Cyber Security Operations Lead

About the Role:

This is a fantastic opportunity for an experienced Cyber Security Operations Lead to join our team. As a key member of our security operations center, you will play a crucial role in leading and managing our team of security analysts, ensuring that we are always one step ahead of potential threats.

Key Responsibilities:

• Cyber Security Event Review & Leadership: You will be responsible for reviewing cyber security events analyzed by Level 2 security analysts and acting as the escalation point for detection, response, and remediation activities.
• Monitoring & Guidance: You will monitor and guide the team in triaging cyber security events, prioritizing them, and recommending/performing appropriate response measures.
• Technical Support: You will provide expert technical support for various IT teams in response and remediation activities for escalated cyber security events/incidents from L2 analysts and stakeholders.
• Incident Follow-up & Closure: You will ensure all cyber security incident tickets are followed up diligently until full closure.
• Analyst Guidance & Mentorship: You will provide clear guidance and mentorship to L1 and L2 analysts in analyzing events and executing response activities.
• Incident Response Expediting: You will intervene and expedite Cyber incident response and remediation-related activities in case of any delays, coordinating effectively with various teams, including L1 and L2 team members.
• Policy & Best Practice Review: You will review and provide valuable suggestions during the preparation of information security policies and best practices for client environments.
• SLA & Communication: You will ensure that all Service Level Agreements (SLAs) and contractual requirements are met in a timely manner, maintaining effective communication with all stakeholders.
• Reporting & Dashboards: You will review Daily, Weekly, and Monthly dashboard reports and share them with relevant stakeholders, providing clear insights into security posture.
• Documentation & Playbooks: You will review all security-related documents, update playbooks, and maintain other standard operational procedures to ensure accuracy and relevance.
• System Documentation Validation: You will validate client systems and IT infrastructure documentation, ensuring all records are current and accurate.
• Knowledge Sharing & Threat Intelligence: You will share knowledge with team members on current security threats, trends in attack patterns, and new security tools.
• Use Case Development & Validation: You will review and create new use cases based on emerging attack trends. Validate these use cases through selective testing and logic examination.
• Threat Detection Rule Development: You will develop and maintain threat detection rules, parsers, and use cases to enhance the SIEM's detection capabilities.
• Security Analytics Understanding: You will possess a strong ability to understand security analytics and data flows across various SaaS applications and cloud computing tools.
• SIEM Solution Deployment: You will be capable of deploying SIEM solutions in customer environments.
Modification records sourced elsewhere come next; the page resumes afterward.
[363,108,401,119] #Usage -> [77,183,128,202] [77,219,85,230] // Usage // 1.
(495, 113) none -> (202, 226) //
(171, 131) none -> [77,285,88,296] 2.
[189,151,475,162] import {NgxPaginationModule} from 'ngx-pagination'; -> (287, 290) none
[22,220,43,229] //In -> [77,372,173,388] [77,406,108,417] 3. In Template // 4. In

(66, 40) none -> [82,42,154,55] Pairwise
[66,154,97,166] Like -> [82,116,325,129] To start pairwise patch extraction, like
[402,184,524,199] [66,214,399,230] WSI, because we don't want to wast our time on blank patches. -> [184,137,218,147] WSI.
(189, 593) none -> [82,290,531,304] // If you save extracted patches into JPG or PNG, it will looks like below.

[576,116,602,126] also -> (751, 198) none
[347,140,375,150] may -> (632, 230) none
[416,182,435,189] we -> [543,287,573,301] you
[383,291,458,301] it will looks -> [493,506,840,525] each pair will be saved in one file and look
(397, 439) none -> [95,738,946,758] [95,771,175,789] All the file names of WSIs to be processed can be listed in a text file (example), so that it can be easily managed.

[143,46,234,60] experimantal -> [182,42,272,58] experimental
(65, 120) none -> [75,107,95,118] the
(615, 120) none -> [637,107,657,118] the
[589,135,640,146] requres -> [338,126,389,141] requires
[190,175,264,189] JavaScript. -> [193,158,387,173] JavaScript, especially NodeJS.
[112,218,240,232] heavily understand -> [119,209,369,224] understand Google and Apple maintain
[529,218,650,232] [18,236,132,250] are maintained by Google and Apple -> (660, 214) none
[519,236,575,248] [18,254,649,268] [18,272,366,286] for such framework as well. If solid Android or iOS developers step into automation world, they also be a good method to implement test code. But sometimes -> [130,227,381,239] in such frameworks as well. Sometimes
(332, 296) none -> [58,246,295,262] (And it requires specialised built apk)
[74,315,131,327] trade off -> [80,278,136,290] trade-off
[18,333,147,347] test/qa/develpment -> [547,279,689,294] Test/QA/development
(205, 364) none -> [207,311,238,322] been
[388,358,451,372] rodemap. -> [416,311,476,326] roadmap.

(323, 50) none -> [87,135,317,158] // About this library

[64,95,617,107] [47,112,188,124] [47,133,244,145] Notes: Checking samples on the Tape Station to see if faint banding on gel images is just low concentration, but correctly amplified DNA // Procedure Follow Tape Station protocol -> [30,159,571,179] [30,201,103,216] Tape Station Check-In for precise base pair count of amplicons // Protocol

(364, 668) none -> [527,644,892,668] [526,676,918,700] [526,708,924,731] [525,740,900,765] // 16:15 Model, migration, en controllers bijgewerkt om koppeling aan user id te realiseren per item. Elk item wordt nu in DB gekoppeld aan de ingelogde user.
Required Skills & Qualifications:

• Core SOC Monitoring experience.
• Proficiency with SOC tools such as FortiSOAR, IBM QRadar, MS Defender, and Cisco Umbrella.
• Strong experience in analyzing malicious traffic and building detections.
• Experience in applications security, network security, and systems security.
• Knowledge of MITRE or similar frameworks and adversary procedures.
• Expertise with SIEM Solutions (Securonix / Splunk / Sumologic / LogRhythm / ArcSight / Qradar).
• Strong communication skills, both written and oral, capable of effectively communicating with internal teams and external stakeholders.
• Experience working on SMB & large enterprise clients.
• Good understanding of ITIL processes, including Change Management, Incident Management, and Problem Management.
• Strong expertise on multiple SIEM tools & other devices found in a SOC environment.
• Good knowledge in firewalls, IDS/IPS, AVI, EDR, Proxy, DNS, email, AD, etc.
• Good understanding of raw Log formats of various security devices like Proxy, Firewall, IDS/IPS, DNS.
• Solid foundational understanding of networking concepts (TCP/IP, LAN/WAN, Internet network topologies).
• Knowledge of regex and parser creation.
• Ability to mentor and encourage junior teammates.
• Strong work ethic with good time management skills.
• Coachability and dedication to consistent improvement.

Good to Have:

• Master's degree.
• Relevant certifications like CEH, CISA, CISM.
• Be a key person for developing Thought Leadership within the SOC.